■ **Activity**:
Where does the word "components" show up in the records? Copy every line that holds it.

■ **The data**:
:::
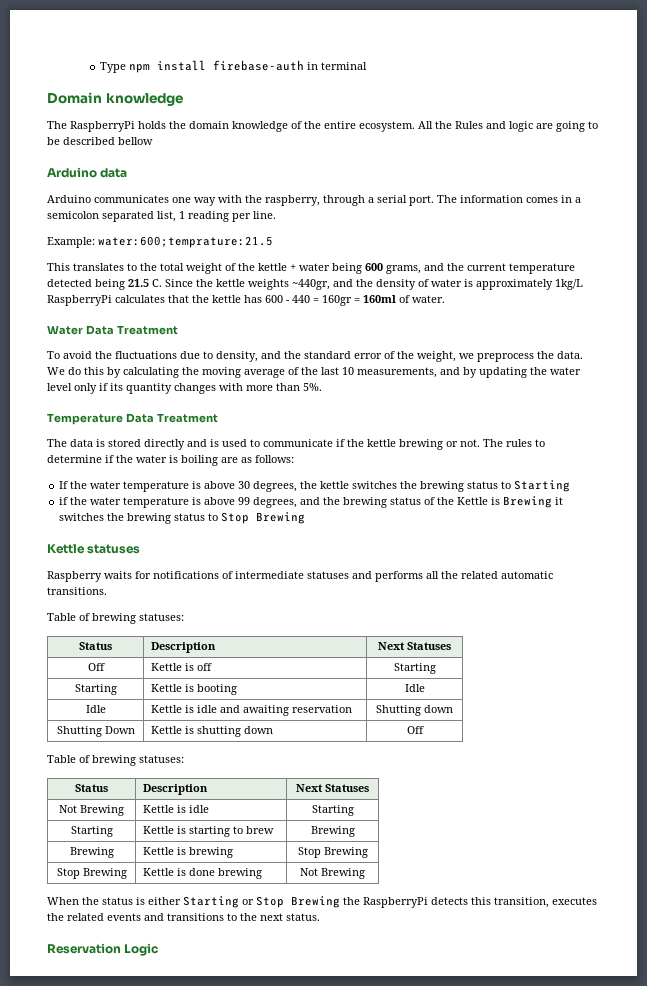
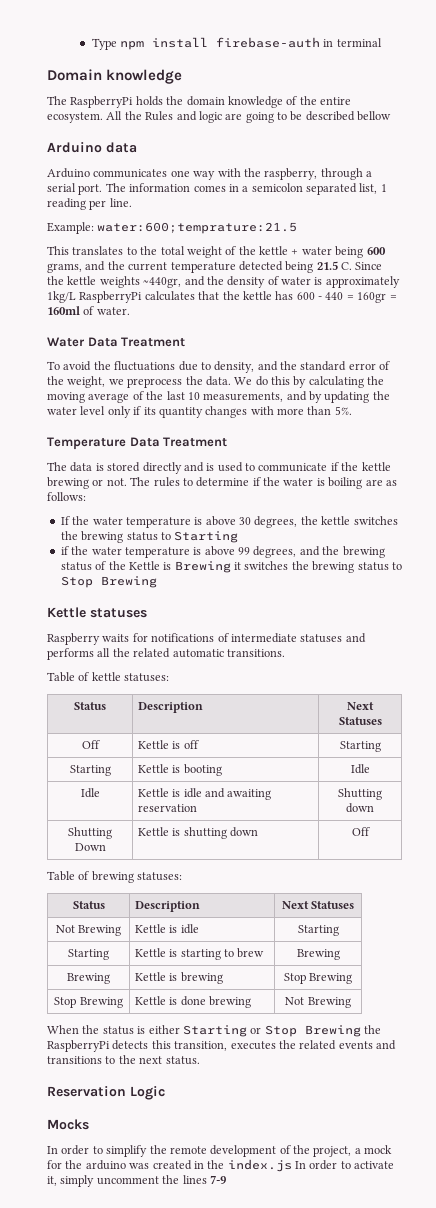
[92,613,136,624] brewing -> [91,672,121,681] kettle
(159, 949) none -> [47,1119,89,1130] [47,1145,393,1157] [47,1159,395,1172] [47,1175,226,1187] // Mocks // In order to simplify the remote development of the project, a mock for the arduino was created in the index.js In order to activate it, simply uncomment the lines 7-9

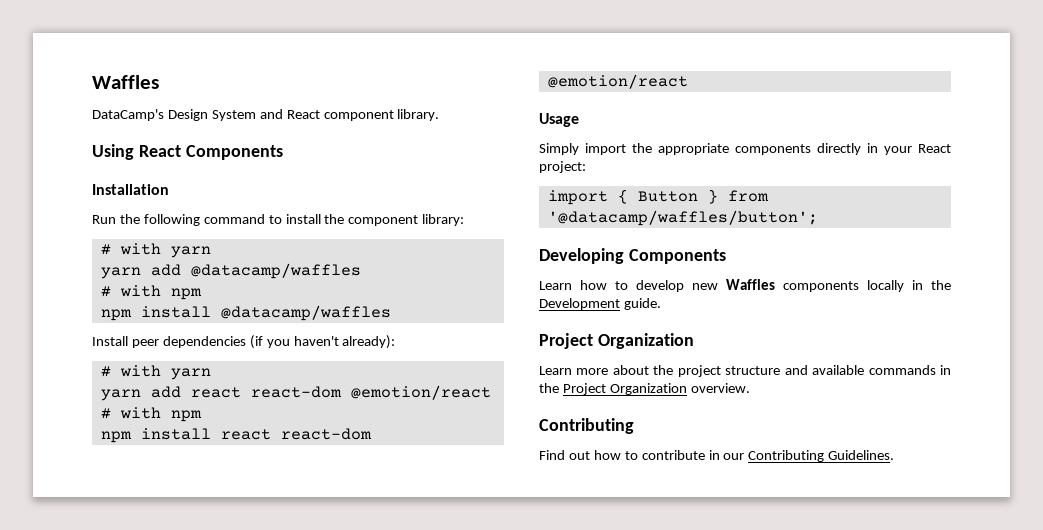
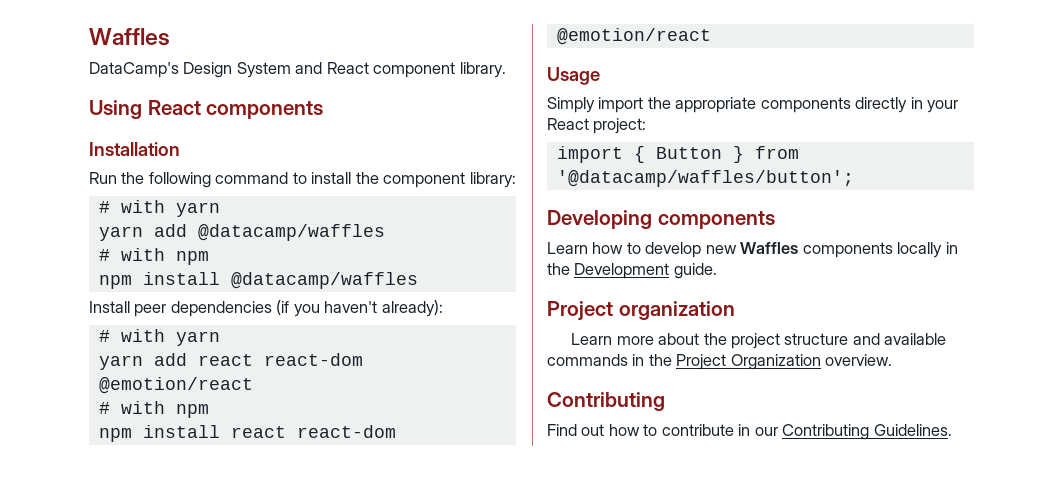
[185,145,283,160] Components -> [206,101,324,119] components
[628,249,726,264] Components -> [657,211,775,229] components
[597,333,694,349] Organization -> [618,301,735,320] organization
:::
■ **Finished task**:
[185,145,283,160] Components -> [206,101,324,119] components
[628,249,726,264] Components -> [657,211,775,229] components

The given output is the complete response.